Supplemental Table S4 - significantly differentially expressed genes by cell type.
Finally, rows 45 to 83 report gene expression changes in a number of different cell types identified and quantitated using CITE-seq. These bulk gene expression signatures were taken from an Excel spreadsheet included among the supplemental materials (Suppl. Table S4). The comparison is described as severe-moderate vs healthy, so we assume that the severe and moderate cases were pooled and report the comparison as "pooled moderate and severe COVID-19 vs healthy". This spreadsheet contained both the uncorrected and the adjusted p-values. Many of the results had adjusted p-values that were not significant. Because the results in this table were included as a quality control step rather than being used to directly draw conclusions, we chose to filter out results that had an adjusted p-value of greater than 0.05. Another tab in the results included only the top 100 genes for each cell type, but we chose to not curate these as they comprise a less complete set of gene signatures. The actual figure that uses the gene expression results to create a heatmap used only 10 genes from each cell type. Two rows of data for which no cell type was determined (CL21) were omitted.

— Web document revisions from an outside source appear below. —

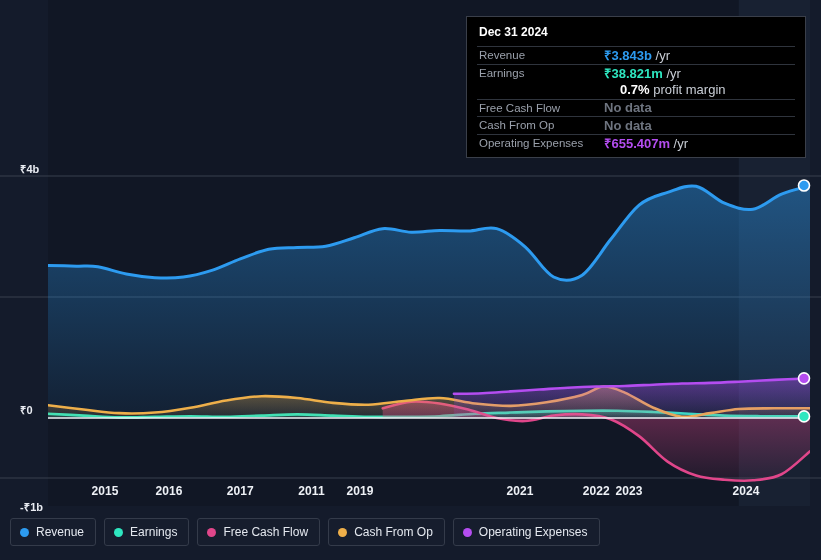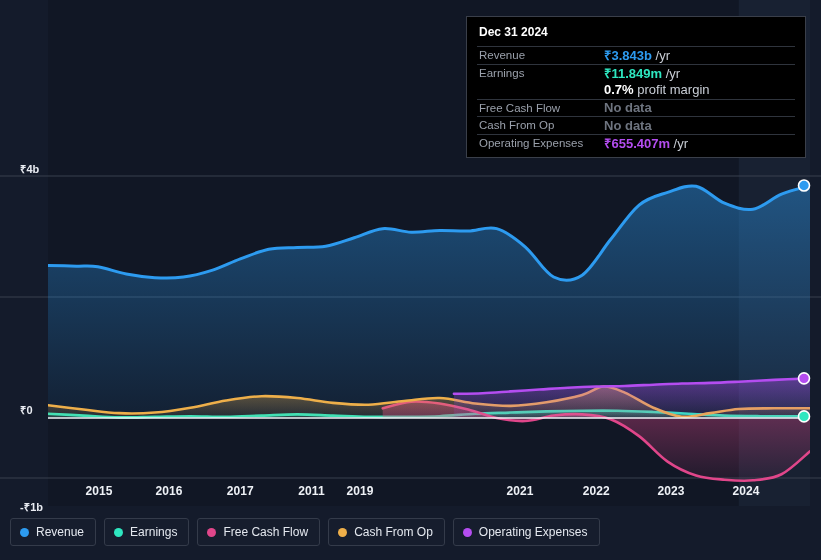"₹11.849m" span.num { text: 11.849m -> 38.821m }
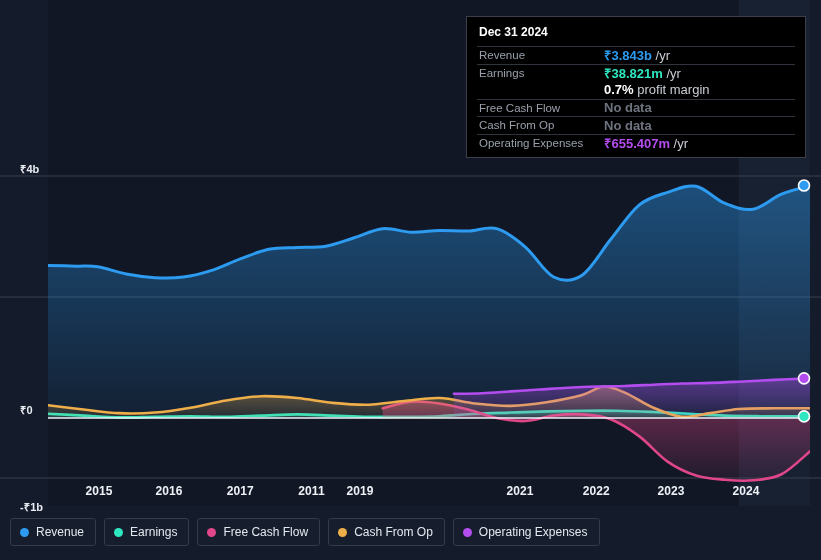"0.7% profit margin" .tt-margin { margin-left: none -> 16px }
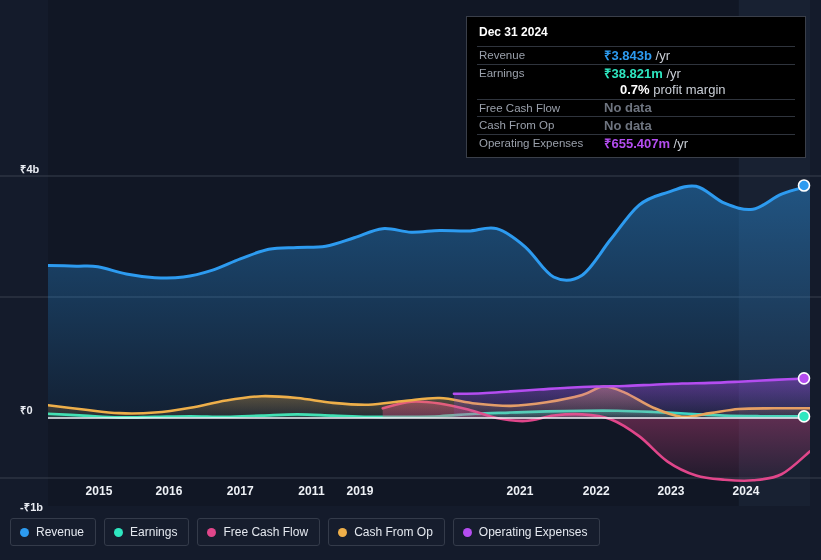"2015" div.axis-label { left: 99px -> 105px }
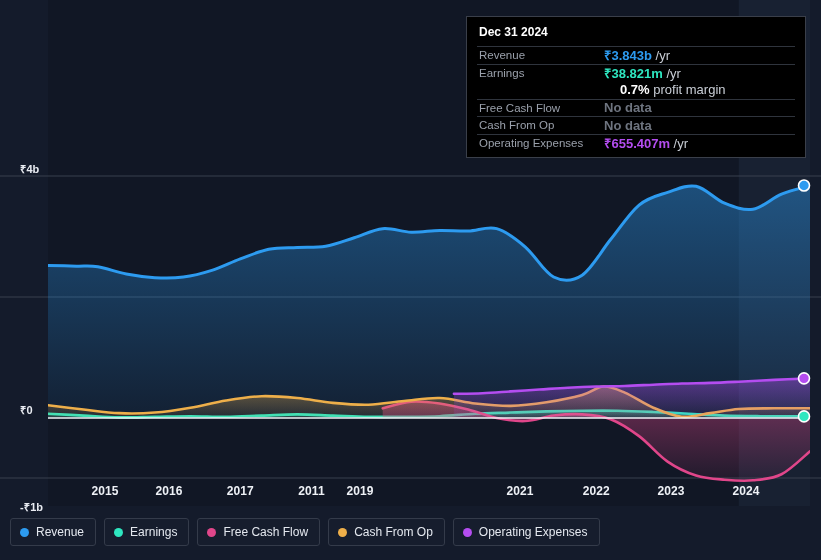"2023" div.axis-label { left: 671px -> 629px }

Extracting sets of genes which are all reported together in a spreadsheet can be laborious, as the results may need to be filtered, sorted and copied. In this case, the sheet was first sorted on adjusted p-value, and rows with values greater than 0.05 were removed. The sheet was then sorted first on cell-type and then on fold-change. This allowed the positive and negative sets of genes to be copied to separate rows in the curation sheet for each cell type.